:: TASK PROMPT ::
What lines of the data include the string "none"? Copy them all.

:: RECORD SET ::
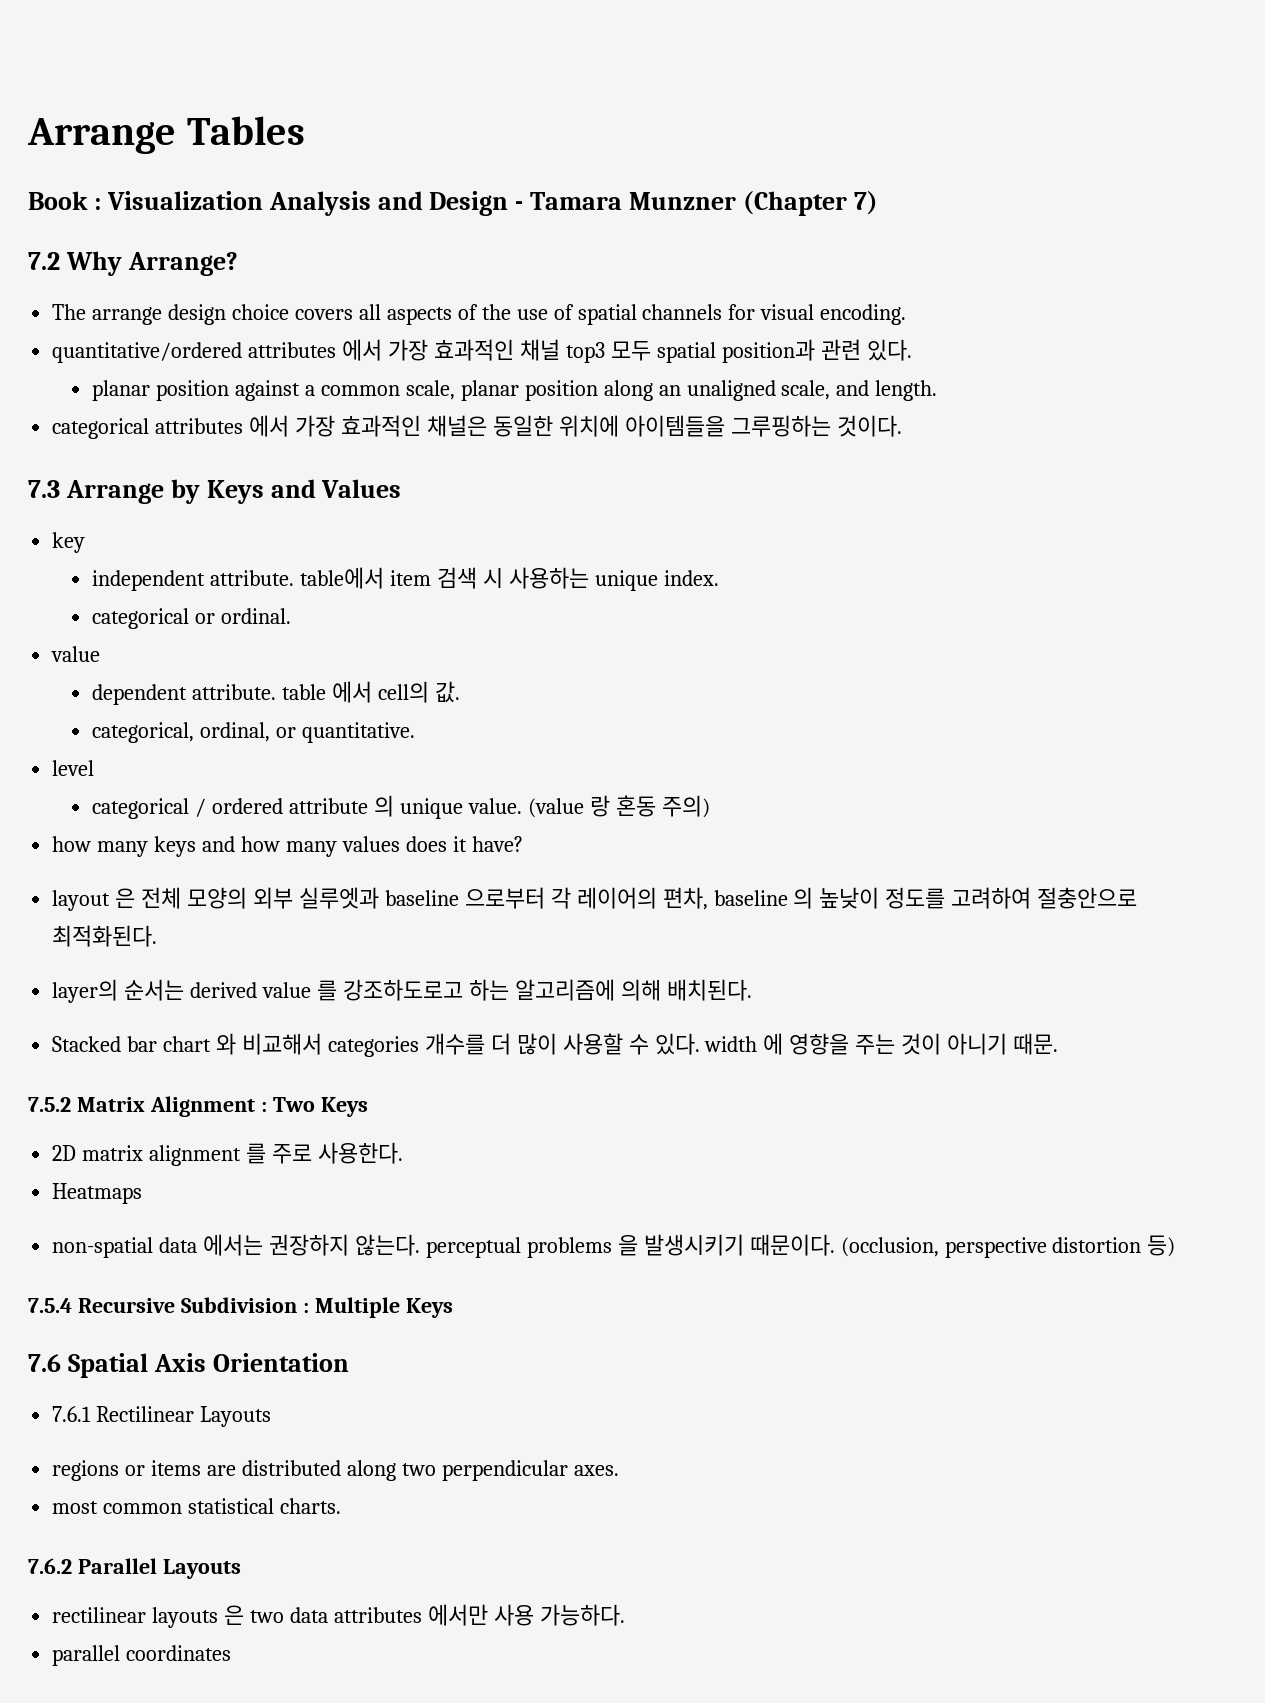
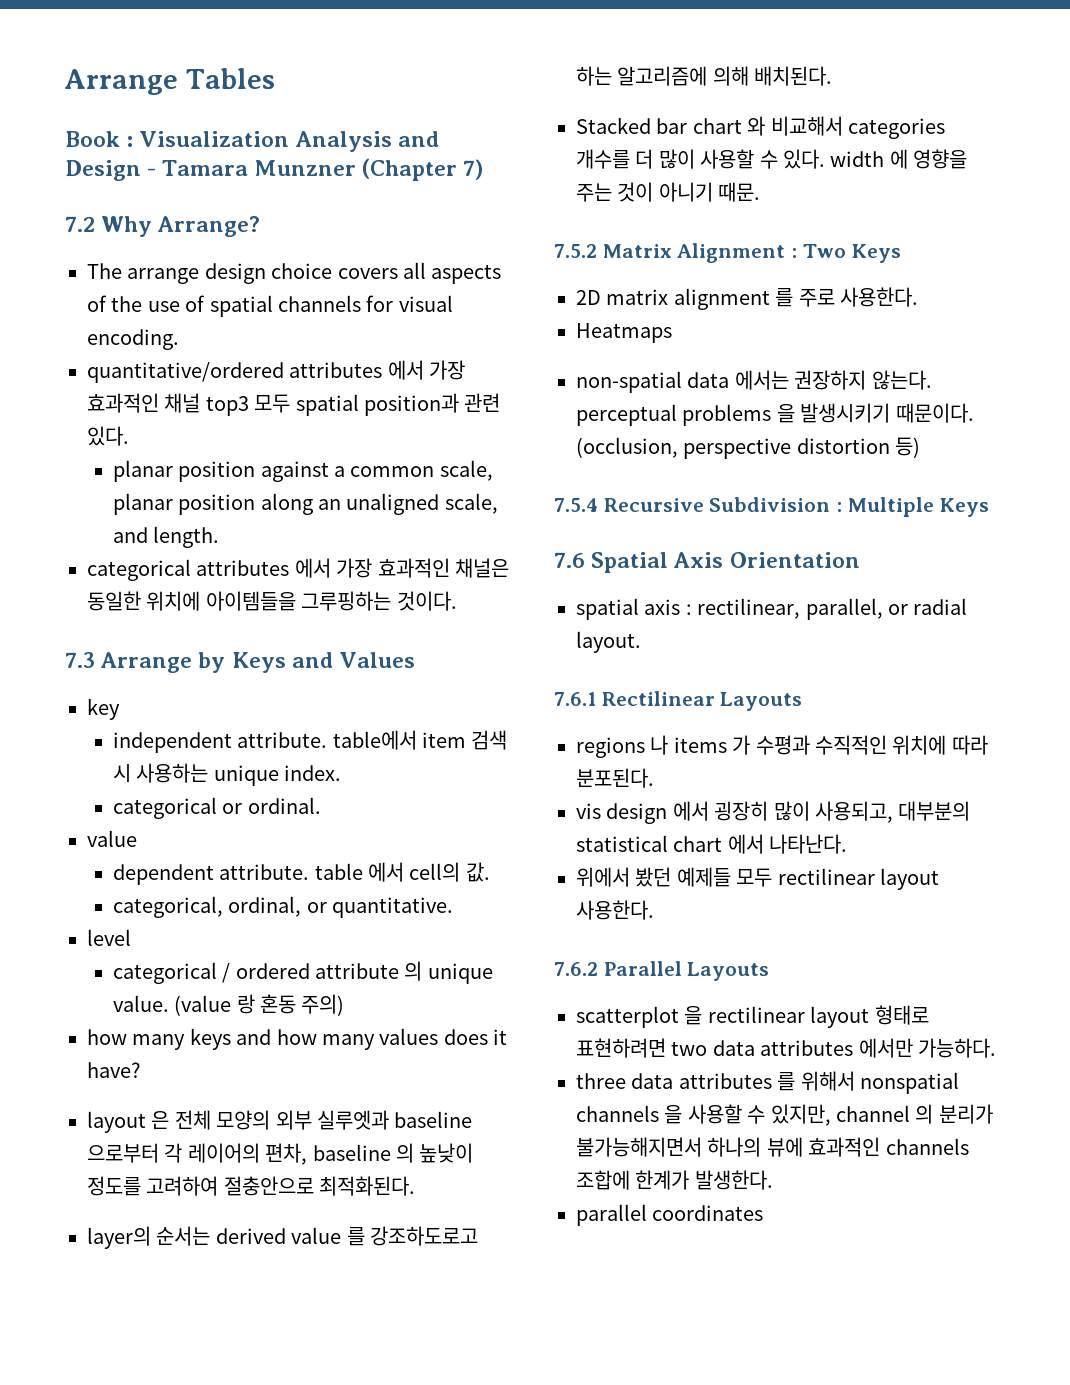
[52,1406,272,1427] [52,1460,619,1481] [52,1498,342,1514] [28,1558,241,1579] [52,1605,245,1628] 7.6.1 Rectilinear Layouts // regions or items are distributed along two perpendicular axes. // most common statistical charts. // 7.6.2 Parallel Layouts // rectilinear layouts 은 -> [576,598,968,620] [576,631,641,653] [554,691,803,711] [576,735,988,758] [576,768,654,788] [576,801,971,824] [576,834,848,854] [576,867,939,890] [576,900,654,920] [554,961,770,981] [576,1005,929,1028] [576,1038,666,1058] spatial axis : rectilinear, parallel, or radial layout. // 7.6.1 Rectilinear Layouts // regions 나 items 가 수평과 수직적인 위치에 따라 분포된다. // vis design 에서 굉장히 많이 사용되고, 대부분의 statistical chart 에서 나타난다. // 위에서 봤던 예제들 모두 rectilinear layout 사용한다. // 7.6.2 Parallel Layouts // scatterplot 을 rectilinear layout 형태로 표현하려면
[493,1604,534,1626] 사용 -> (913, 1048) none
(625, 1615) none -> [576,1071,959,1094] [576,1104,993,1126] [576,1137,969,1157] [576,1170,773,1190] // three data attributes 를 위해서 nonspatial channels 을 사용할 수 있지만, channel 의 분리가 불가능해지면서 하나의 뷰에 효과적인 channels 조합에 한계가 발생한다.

==

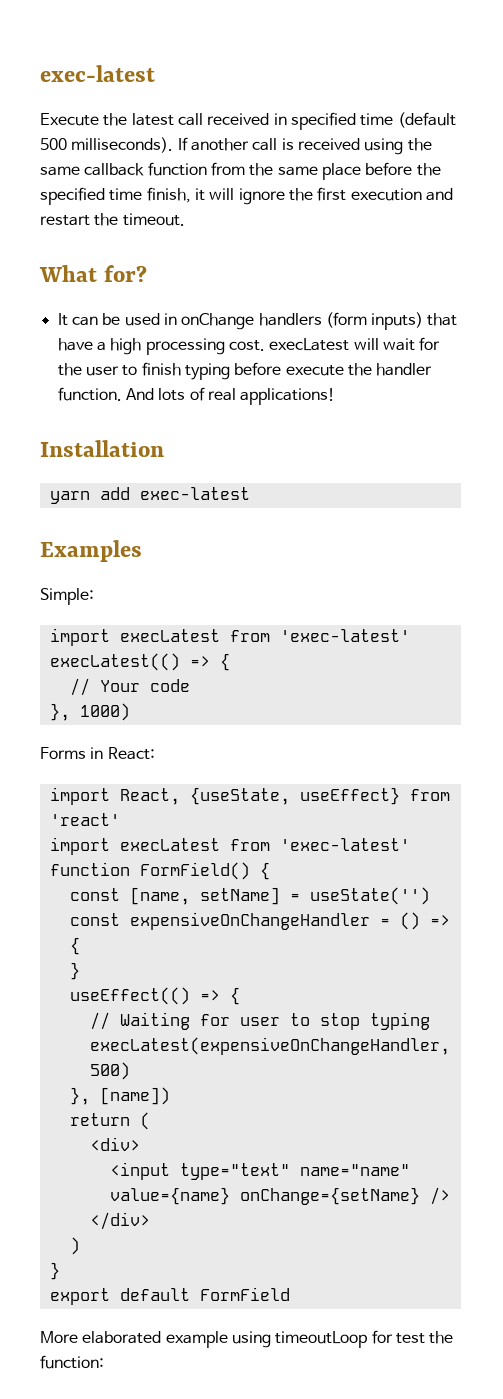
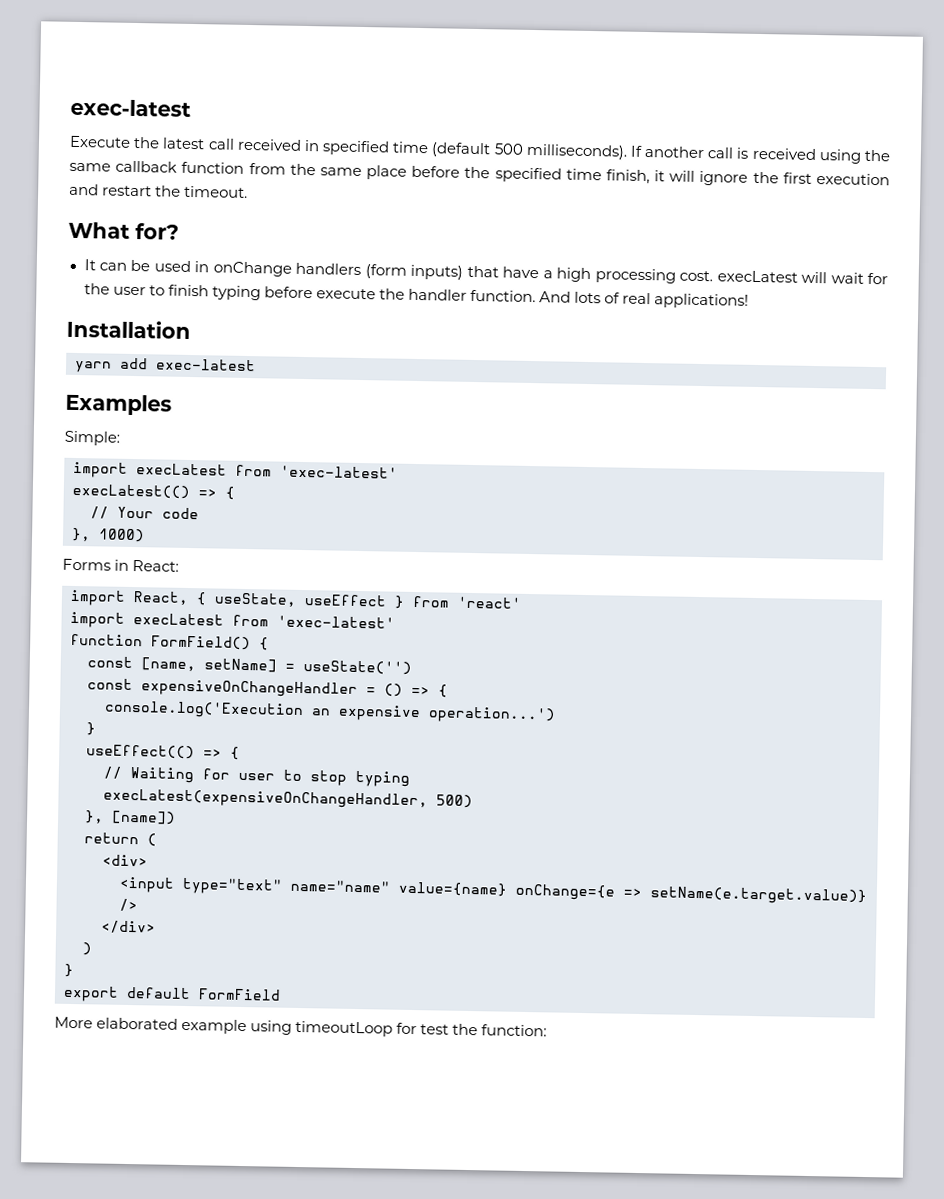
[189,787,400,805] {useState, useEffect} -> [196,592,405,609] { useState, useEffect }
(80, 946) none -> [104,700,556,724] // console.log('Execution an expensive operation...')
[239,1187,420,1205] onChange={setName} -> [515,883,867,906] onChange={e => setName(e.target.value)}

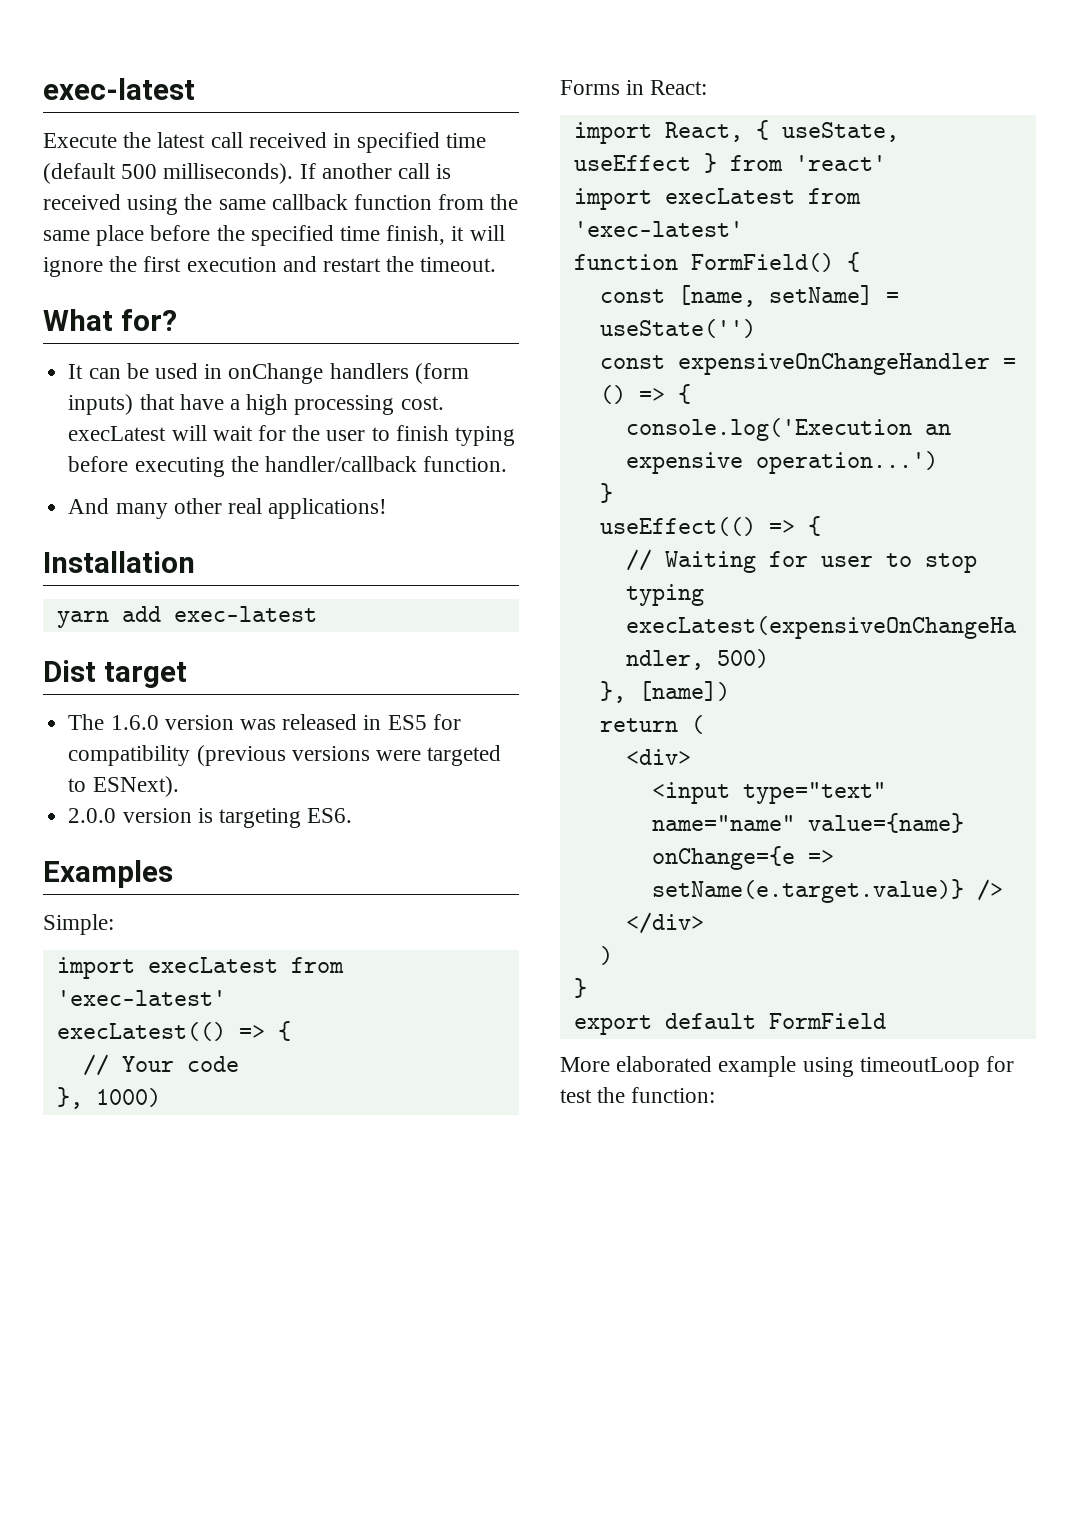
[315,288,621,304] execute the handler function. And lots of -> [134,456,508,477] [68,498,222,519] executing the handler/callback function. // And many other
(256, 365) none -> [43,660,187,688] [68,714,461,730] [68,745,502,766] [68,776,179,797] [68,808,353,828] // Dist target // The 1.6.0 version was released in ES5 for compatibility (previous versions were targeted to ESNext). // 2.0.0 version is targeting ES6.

==

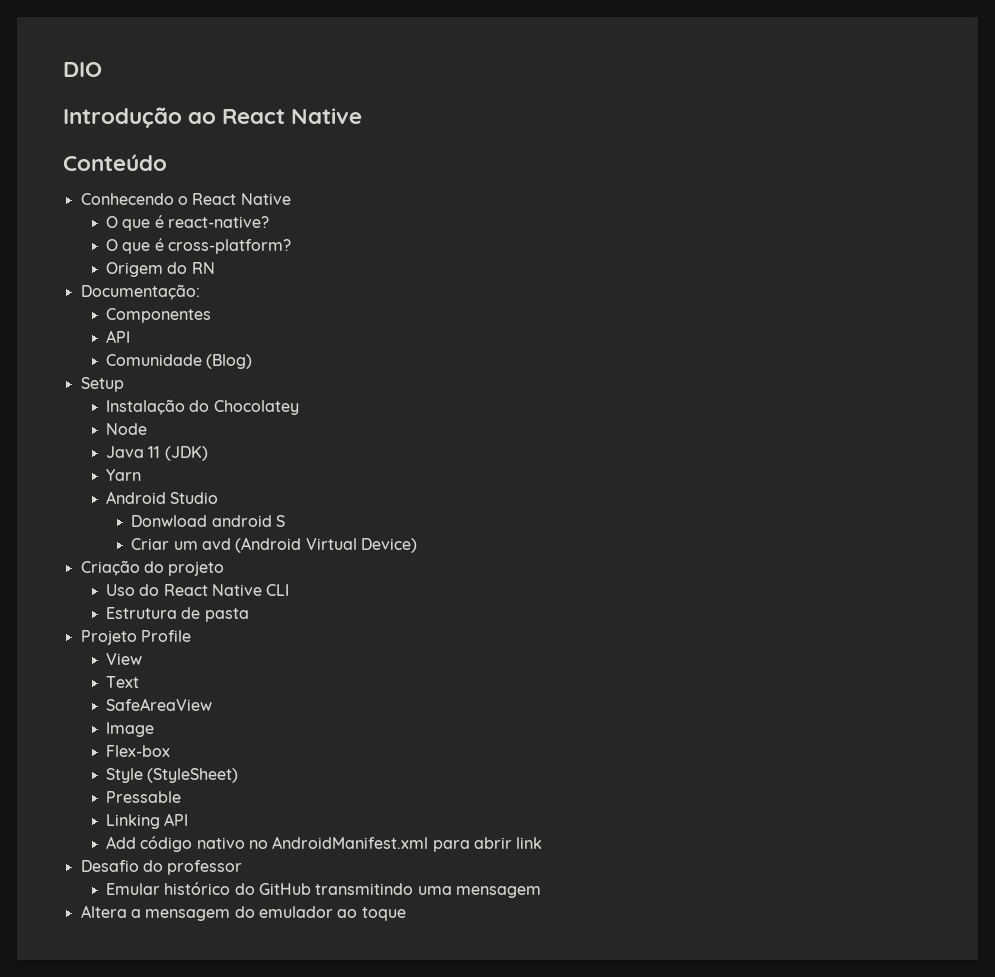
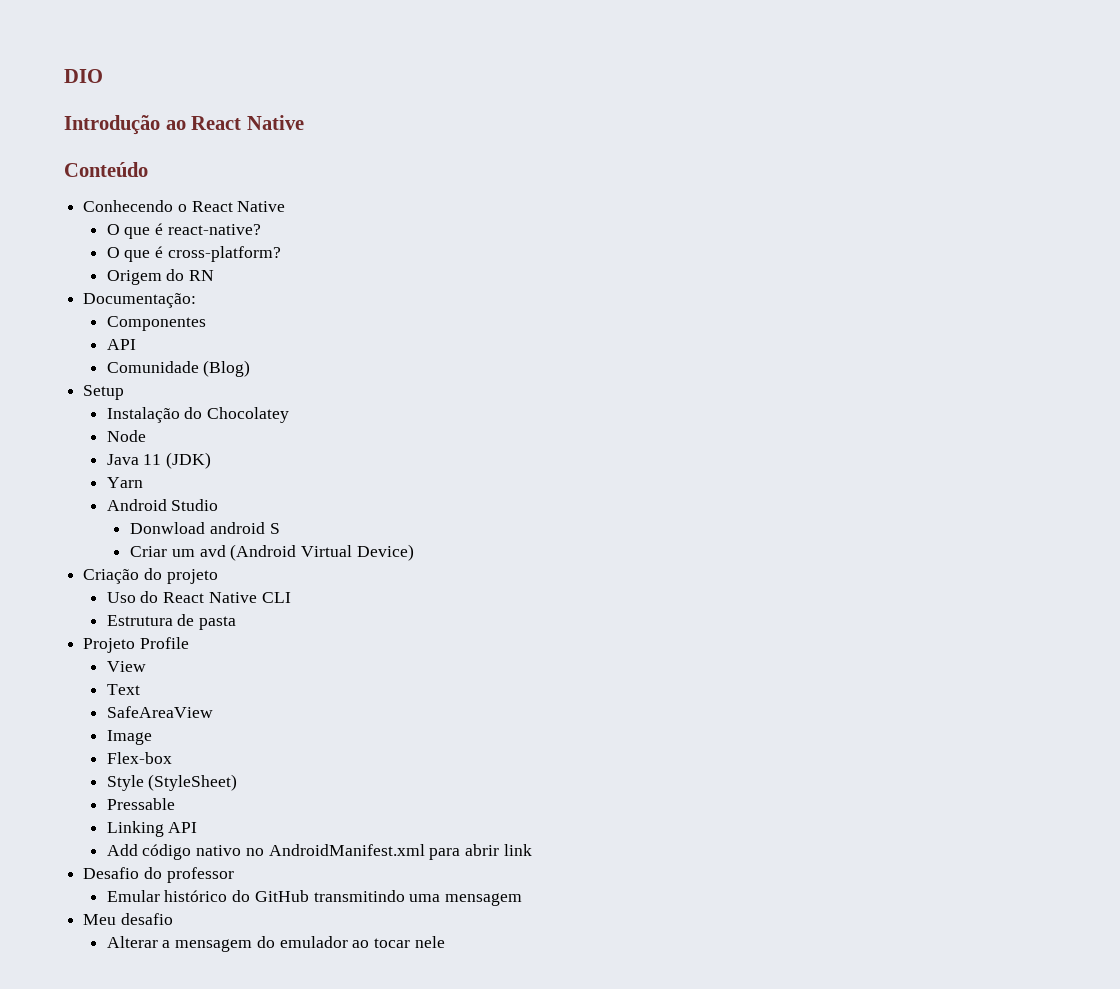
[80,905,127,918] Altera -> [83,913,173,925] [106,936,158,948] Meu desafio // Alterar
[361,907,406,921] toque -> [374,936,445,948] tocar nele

:: TASK SOLUTION ::
[493,1604,534,1626] 사용 -> (913, 1048) none
(625, 1615) none -> [576,1071,959,1094] [576,1104,993,1126] [576,1137,969,1157] [576,1170,773,1190] // three data attributes 를 위해서 nonspatial channels 을 사용할 수 있지만, channel 의 분리가 불가능해지면서 하나의 뷰에 효과적인 channels 조합에 한계가 발생한다.
(80, 946) none -> [104,700,556,724] // console.log('Execution an expensive operation...')
(256, 365) none -> [43,660,187,688] [68,714,461,730] [68,745,502,766] [68,776,179,797] [68,808,353,828] // Dist target // The 1.6.0 version was released in ES5 for compatibility (previous versions were targeted to ESNext). // 2.0.0 version is targeting ES6.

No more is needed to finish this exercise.